X-ray Photoelectron Spectroscopy
XPS is a quantitative technique that measures the elemental composition of the outermost ~100 Å of a sample. Measurements were performed on a Kratos AXIS Ultra DLD instrument using a monochromatic Al Kα X-ray source and a 90° take-off angle in the hybrid mode.

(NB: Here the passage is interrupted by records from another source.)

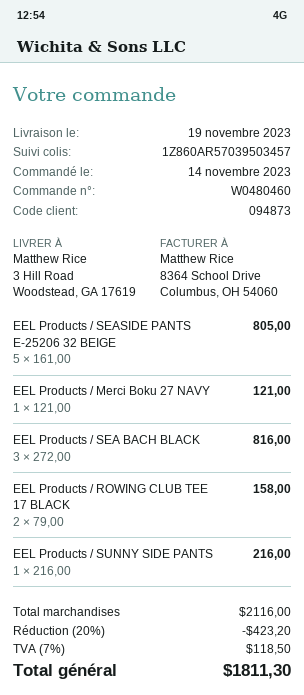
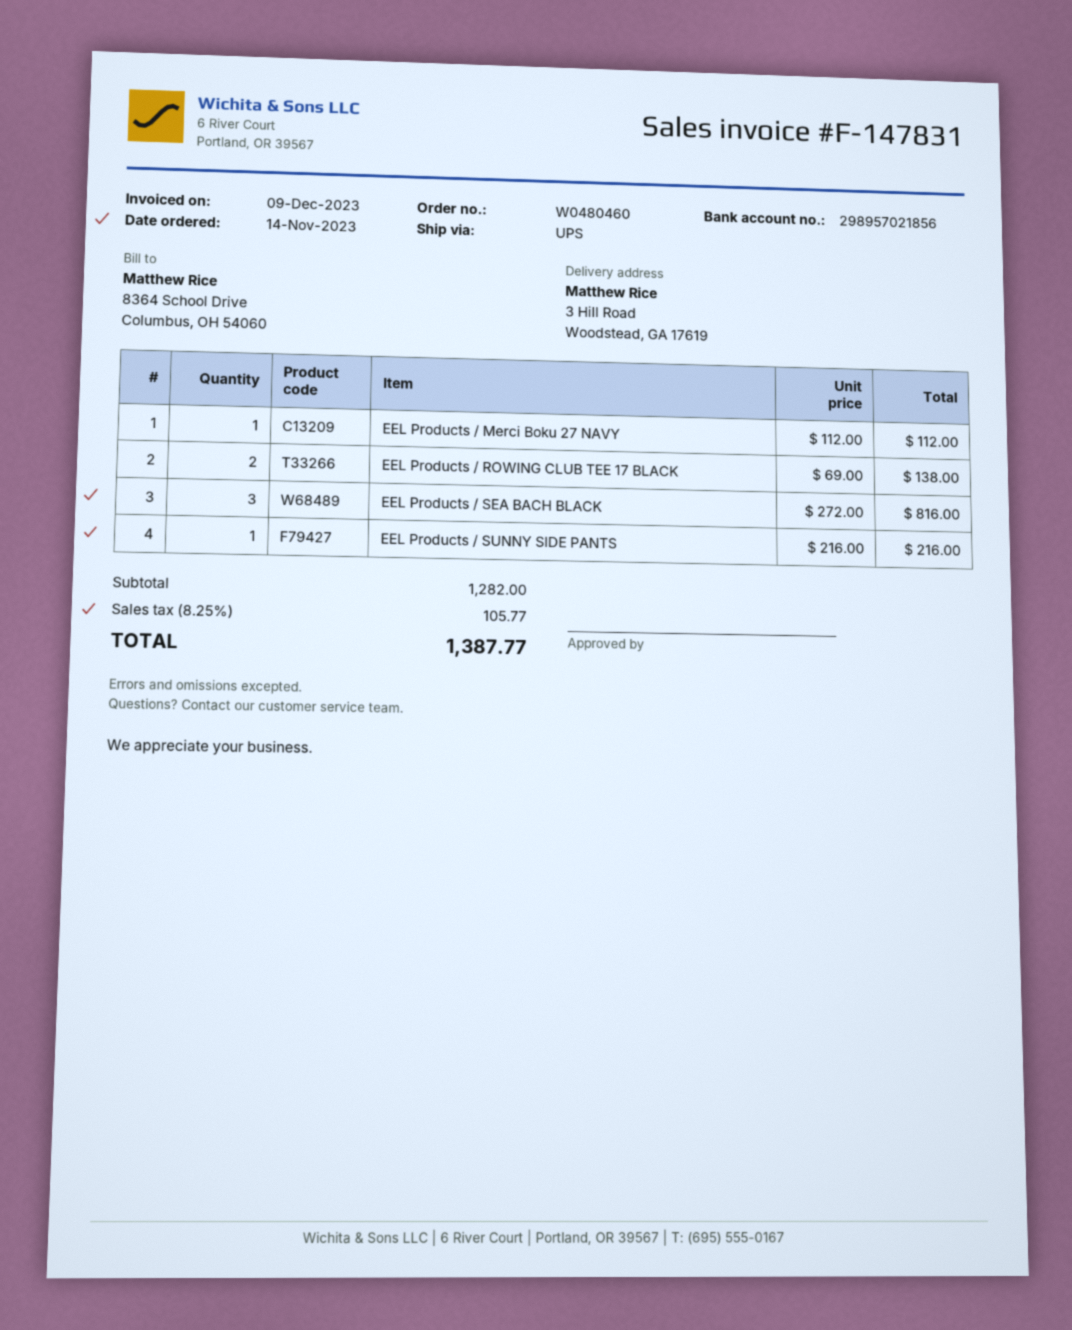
EEL Products / SEASIDE PANTS E-25206 32 BEIGE: 5 x 161.00 = 805.00 -> none
EEL Products / Merci Boku 27 NAVY: 1 x 121.00 = 121.00 -> 1 x 112.00 = 112.00
EEL Products / ROWING CLUB TEE 17 BLACK: 2 x 79.00 = 158.00 -> 2 x 69.00 = 138.00
subtotal: 2116.00 -> 1282.00
discount: 20% = 423.20 -> none
tax: 7% = 118.50 -> 8.25% = 105.77
total: 1811.30 -> 1387.77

The take-off angle is defined as the angle between the sample surface and the axis of the XPS analyzer lens. Compositional survey and detailed scans (N 1s, O 1s, S 2p) were acquired using an analyzer pass energy of 80 eV. Three spots on two or more replicates of each sample were analyzed. Reported compositional data were averages of values determined at each spot on several samples and error bars represent the standard deviation for those average values. XPS data analysis was performed with the Vision Processing data reduction software.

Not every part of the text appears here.